One additional question that would need to be addressed is whether the government-compiled PEP lists should be made public. I tend to think not. While making these lists public would increase the possibility that they would be used by investigative journalists, and would also give civil society organizations a chance to suggest additions or changes, making the lists public would also raise significant security and privacy concerns, and might facilitate circumvention. Rather than making the lists fully public, these government-sponsored PEP lists should be shared with financial institutions and with other governments. And the shared information should be in a format that allows easily scraping data and re-using it. This would allow financial institutions to rely on an official source in their internal AML systems by feeding the official registry in their internal monitoring system. Such competition would likely also drive down the cost of the services of the current private sector players in the market, thus decreasing compliance costs. Financial crime law enforcement institutions across borders would also benefit from such a tool in their work, which is why international sharing—and an international body like FATF to coordinate the sharing—would be so important.
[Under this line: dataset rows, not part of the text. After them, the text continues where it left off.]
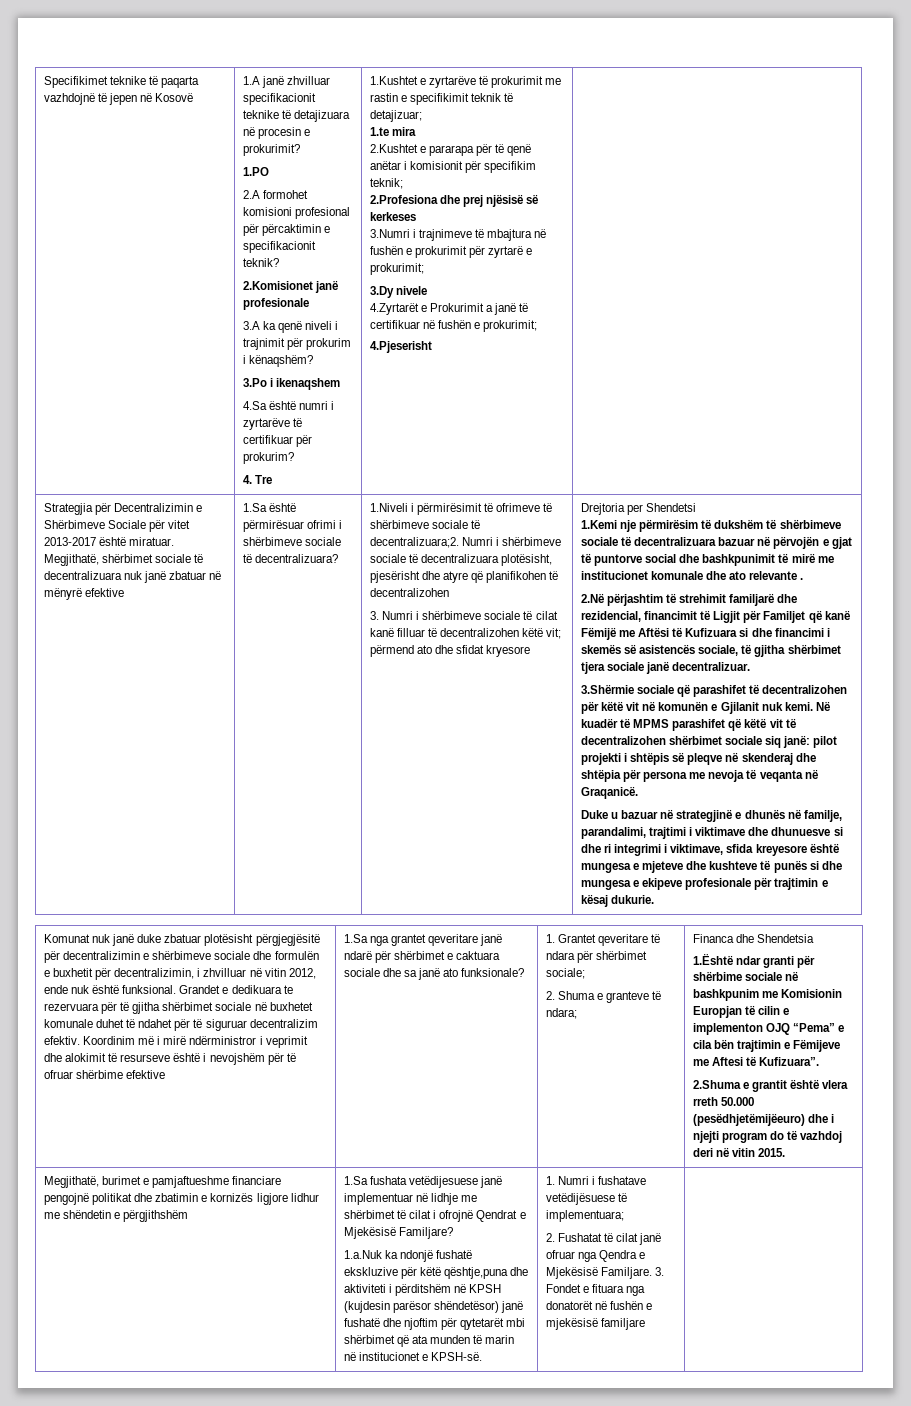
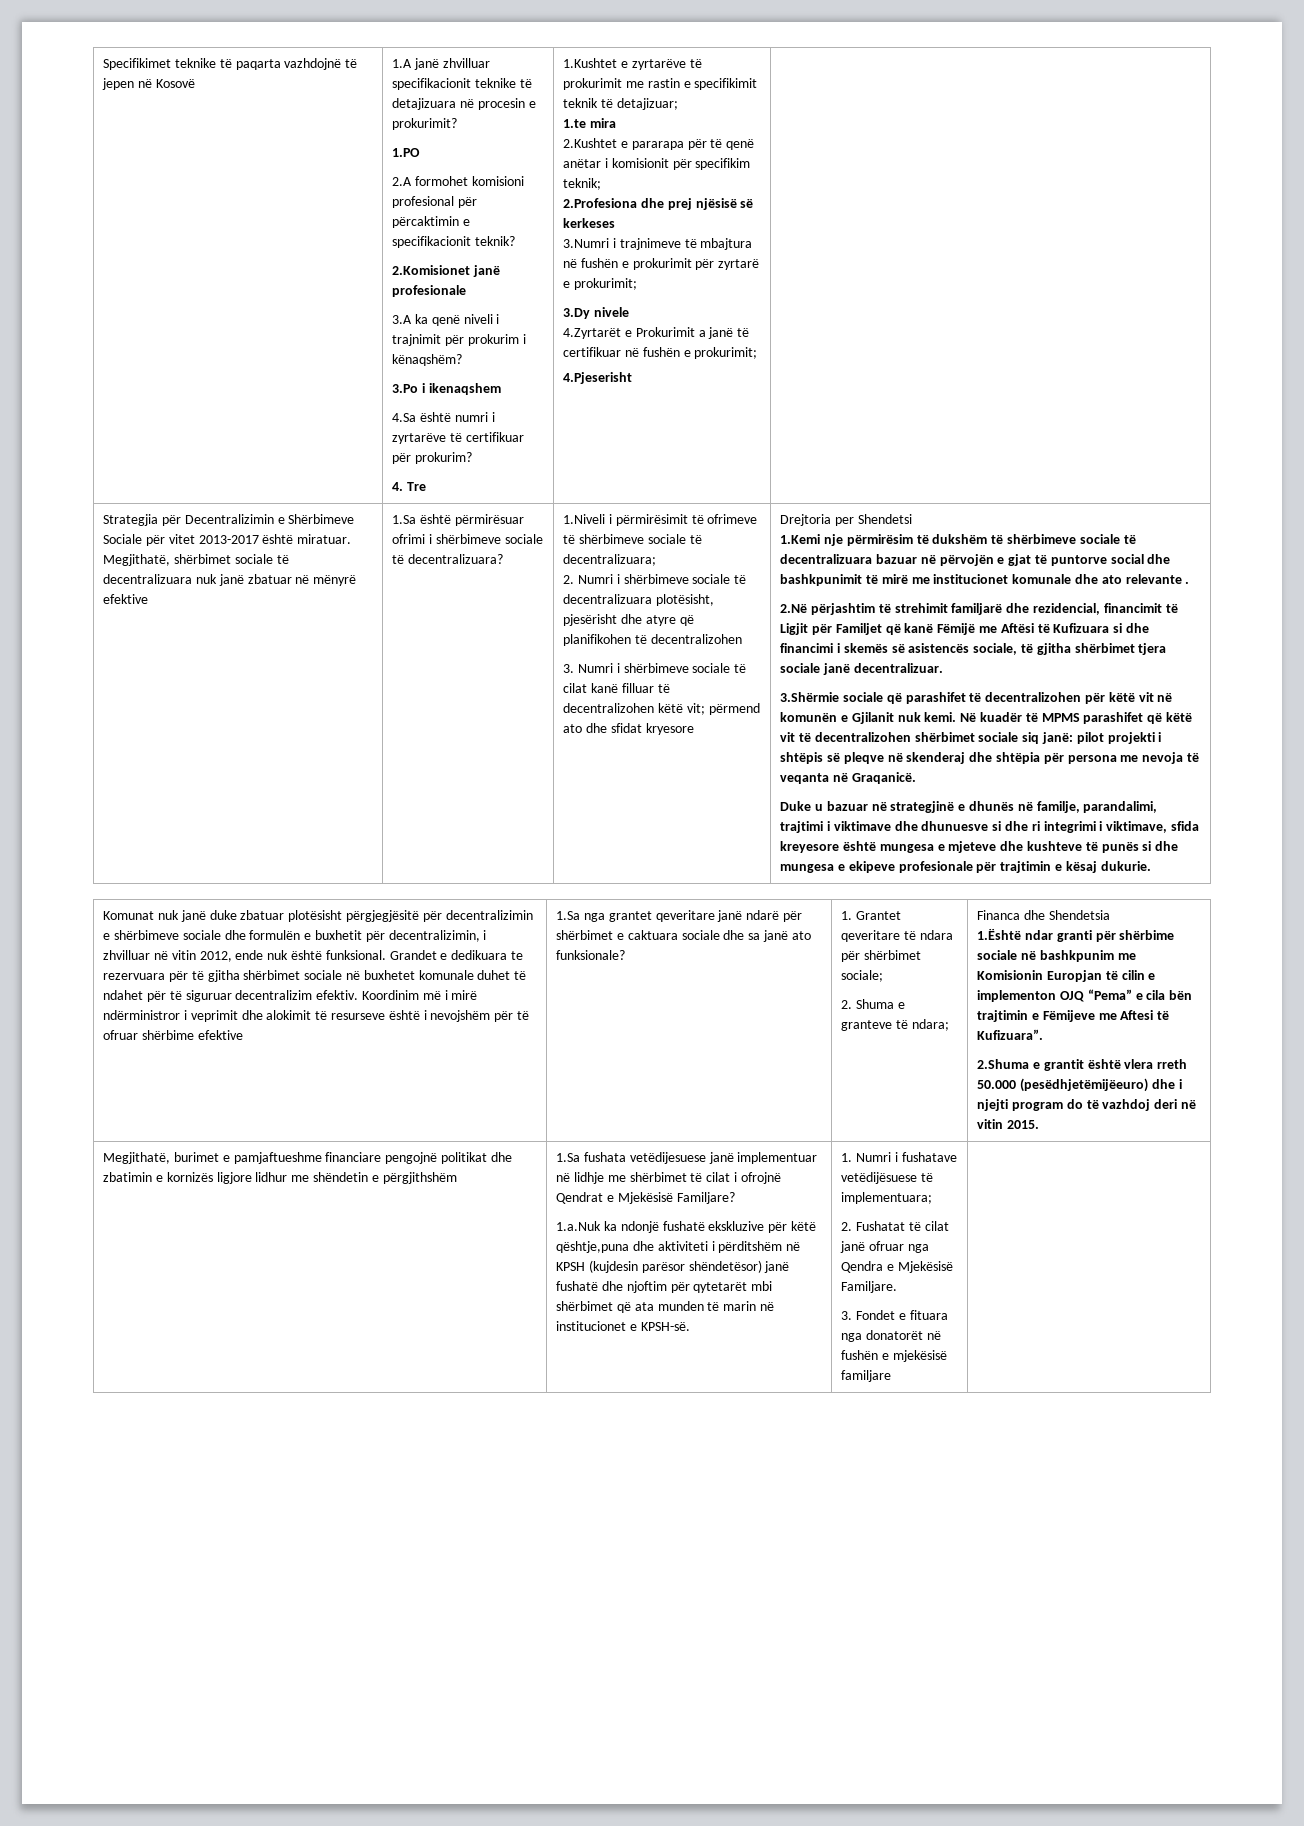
- 1.Niveli i përmirësimit të ofrimeve të shërbimeve sociale të decentralizuara;2. Numri i shërbimeve sociale të decentralizuara plotësisht, pjesërisht dhe atyre që planifikohen të decentralizohen
+ 1.Niveli i përmirësimit të ofrimeve të shërbimeve sociale të decentralizuara;
+ 2. Numri i shërbimeve sociale të decentralizuara plotësisht, pjesërisht dhe atyre që planifikohen të decentralizohen
- 2. Fushatat të cilat janë ofruar nga Qendra e Mjekësisë Familjare. 3. Fondet e fituara nga donatorët në fushën e mjekësisë familjare
+ 2. Fushatat të cilat janë ofruar nga Qendra e Mjekësisë Familjare.
+ 3. Fondet e fituara nga donatorët në fushën e mjekësisë familjare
To some, the idea that governments should be required to take a leading role in compiling PEP lists might sound like a radical change, one that suggests the need to rethink the entire international AML framework. I agree. Indeed, it is high time to do just that. The international fight against money laundering is relatively young and should not be viewed as complete, especially in the light of the recent AML scandals. Moving away from a system that relies on the private market and ad hoc internet searches toward one in which governments take more responsibility for facilitating the necessary (and expensive) due diligence on those who seek to access the international financial system is a development we should encourage.